Second Order Collaborative Filtering: Playing with latent feature dimension
So, after playing around
with things, I find -- unsurprisingly, since the winner of the Netflix contest
used a very high-dimensional representation of feature vectors →x∈RD, D≈1000 -- that increasing the dimension of the
feature vectors improves training fit substantially.

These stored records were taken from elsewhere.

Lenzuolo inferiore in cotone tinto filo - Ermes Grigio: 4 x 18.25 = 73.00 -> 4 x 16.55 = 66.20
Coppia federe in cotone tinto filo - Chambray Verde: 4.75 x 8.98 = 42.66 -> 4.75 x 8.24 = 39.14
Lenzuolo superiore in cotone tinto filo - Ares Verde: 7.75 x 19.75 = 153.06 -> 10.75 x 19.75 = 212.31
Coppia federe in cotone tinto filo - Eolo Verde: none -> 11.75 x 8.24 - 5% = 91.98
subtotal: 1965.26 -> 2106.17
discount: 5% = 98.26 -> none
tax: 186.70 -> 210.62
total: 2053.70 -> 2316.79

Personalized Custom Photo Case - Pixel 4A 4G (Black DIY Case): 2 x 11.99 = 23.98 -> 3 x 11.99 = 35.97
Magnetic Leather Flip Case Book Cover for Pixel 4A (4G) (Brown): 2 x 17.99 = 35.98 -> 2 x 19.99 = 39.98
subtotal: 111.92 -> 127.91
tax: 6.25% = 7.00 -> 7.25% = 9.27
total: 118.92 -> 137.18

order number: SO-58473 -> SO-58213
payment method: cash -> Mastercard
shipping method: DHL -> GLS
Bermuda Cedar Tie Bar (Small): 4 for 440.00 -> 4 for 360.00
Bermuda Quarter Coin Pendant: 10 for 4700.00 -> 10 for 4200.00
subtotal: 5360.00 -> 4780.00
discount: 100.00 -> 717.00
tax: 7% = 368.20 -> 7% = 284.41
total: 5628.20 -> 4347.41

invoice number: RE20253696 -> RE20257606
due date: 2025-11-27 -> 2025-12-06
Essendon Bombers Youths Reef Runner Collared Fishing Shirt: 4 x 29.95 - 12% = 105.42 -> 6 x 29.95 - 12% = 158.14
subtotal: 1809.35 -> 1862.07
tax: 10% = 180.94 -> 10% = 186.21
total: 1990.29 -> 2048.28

Even with a fairly high
regularization parameter of λ=1 from the last post, I get the
following results for D=200:
[
](http://2.bp.blogspot.com/-F8wJIz0Ay_s/Ve79h0oHcFI/AAAAAAAACP8/7FuWoJ1-890/s1600/Screenshot%2B2015-09-07%2B19.17.47.png)As
you can see, we get a much tighter regression fit on the given ratings matrix,
Yij at the cost of extra computation. Inverting the Hessian of the Cost
function -- which turns out to be only D×D, thank goodness, due to
diagonality in other degrees of freedom -- takes a great deal of time for high
dimension D, so we are left with a trade off between goodness of fit and
computation time.
This algorithm has been a second order "batch" gradient descent, taking in all
the data at once. It will be interesting to see how things can be made
incremental, or "online", so that data is taken in bit by bit, and our
matrices Xil, θjl are updated bit by bit.